**Given information**
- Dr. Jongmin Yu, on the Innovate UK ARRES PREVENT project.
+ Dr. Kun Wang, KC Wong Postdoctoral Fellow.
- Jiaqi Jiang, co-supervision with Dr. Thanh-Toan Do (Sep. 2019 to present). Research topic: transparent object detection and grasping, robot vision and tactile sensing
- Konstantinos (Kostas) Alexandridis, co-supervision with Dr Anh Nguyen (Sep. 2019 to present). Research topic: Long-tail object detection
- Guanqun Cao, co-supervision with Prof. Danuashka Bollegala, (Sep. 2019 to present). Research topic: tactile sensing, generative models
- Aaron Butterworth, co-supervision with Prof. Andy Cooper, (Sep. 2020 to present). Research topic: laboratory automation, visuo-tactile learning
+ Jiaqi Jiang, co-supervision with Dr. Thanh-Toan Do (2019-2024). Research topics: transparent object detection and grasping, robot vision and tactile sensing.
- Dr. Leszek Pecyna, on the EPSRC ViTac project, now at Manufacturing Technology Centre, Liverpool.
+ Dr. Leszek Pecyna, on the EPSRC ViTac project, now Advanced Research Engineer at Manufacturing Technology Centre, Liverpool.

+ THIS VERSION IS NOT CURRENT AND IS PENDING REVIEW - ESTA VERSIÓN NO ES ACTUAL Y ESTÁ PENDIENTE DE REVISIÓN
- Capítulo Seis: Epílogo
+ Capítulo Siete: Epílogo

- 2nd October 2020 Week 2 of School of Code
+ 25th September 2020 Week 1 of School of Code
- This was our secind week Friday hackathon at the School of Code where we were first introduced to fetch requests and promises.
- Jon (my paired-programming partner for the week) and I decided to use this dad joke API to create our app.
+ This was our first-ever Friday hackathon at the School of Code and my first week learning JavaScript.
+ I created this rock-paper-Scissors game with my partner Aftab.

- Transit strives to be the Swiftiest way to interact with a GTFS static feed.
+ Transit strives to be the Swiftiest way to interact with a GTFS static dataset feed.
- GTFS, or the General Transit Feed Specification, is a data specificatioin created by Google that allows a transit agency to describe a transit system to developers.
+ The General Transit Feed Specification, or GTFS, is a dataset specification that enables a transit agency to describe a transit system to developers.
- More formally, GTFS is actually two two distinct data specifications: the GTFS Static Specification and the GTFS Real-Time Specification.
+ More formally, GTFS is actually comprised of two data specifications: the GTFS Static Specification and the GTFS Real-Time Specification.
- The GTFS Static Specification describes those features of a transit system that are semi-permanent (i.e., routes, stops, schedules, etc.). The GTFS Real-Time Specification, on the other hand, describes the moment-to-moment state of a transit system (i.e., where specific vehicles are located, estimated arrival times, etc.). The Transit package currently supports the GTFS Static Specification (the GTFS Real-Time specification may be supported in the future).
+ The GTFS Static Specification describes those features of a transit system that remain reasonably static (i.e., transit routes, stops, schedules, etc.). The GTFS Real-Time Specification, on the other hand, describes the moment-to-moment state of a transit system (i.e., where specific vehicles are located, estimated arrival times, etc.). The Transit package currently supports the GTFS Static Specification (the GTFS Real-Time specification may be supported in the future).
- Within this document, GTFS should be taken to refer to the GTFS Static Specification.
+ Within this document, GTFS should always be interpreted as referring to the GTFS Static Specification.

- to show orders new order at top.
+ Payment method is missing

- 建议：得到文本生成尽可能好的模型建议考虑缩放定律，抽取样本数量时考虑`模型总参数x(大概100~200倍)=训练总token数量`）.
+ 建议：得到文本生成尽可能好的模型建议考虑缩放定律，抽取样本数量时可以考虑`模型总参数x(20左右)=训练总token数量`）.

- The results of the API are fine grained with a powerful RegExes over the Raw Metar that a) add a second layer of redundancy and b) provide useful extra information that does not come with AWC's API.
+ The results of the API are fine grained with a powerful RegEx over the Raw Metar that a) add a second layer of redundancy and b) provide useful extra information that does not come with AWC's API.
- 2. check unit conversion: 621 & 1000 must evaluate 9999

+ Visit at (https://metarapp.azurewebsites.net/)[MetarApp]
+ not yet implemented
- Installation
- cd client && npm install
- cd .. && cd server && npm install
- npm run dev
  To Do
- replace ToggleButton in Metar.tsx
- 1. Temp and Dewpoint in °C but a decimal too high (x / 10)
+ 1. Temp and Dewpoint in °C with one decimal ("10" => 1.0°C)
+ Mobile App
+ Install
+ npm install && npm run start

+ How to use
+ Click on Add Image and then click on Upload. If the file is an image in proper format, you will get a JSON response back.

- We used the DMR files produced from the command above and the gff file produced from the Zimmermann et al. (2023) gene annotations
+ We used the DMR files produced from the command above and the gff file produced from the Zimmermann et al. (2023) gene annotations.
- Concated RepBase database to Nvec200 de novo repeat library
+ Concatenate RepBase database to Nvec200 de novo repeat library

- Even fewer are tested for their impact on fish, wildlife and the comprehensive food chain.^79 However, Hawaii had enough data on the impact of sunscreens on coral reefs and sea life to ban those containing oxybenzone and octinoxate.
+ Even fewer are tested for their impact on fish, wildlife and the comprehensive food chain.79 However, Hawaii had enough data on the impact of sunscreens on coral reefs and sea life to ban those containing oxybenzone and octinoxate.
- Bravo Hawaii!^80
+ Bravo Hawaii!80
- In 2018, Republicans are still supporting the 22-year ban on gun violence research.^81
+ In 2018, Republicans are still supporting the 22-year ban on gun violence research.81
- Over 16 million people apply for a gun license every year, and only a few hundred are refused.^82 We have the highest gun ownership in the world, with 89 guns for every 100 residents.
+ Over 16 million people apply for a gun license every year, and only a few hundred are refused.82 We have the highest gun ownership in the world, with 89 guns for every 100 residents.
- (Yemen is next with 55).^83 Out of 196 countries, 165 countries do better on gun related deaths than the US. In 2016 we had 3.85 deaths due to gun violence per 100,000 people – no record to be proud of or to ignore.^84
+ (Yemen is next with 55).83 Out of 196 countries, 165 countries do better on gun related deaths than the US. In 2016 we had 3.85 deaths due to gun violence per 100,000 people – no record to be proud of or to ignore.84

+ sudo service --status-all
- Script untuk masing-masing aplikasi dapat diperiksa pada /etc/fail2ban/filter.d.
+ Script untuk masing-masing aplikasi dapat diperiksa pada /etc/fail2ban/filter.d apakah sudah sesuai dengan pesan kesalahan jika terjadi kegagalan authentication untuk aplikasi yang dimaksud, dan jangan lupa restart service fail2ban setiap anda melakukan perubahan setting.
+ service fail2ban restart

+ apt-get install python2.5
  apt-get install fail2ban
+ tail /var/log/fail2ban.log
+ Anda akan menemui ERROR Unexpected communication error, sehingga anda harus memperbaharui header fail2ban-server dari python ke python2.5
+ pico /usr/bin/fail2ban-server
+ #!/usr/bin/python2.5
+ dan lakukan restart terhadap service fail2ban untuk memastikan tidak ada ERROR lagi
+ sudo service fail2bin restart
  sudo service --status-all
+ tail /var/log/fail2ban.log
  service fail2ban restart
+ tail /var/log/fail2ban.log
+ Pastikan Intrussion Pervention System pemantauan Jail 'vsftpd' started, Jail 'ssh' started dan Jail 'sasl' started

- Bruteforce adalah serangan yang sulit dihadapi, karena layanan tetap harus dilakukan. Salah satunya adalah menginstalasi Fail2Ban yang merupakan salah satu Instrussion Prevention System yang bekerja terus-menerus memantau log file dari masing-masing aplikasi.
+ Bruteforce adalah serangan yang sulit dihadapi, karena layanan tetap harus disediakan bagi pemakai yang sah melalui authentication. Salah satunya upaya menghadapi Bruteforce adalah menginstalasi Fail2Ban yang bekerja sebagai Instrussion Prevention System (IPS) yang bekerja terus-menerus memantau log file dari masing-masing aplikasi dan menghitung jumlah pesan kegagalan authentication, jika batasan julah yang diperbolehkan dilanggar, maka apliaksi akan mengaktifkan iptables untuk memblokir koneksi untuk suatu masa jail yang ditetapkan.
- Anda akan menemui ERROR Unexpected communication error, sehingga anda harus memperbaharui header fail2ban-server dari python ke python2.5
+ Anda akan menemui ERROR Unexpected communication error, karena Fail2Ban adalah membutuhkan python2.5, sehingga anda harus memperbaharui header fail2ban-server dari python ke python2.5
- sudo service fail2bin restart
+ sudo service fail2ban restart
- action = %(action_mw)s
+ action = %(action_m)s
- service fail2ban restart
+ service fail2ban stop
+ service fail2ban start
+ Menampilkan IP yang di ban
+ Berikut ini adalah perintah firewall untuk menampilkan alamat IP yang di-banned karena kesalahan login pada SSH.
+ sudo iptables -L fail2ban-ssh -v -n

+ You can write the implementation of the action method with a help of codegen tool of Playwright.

**To do**
Return each line from the data where the string "produced" can be found.

**Task solution**
- We used the DMR files produced from the command above and the gff file produced from the Zimmermann et al. (2023) gene annotations
+ We used the DMR files produced from the command above and the gff file produced from the Zimmermann et al. (2023) gene annotations.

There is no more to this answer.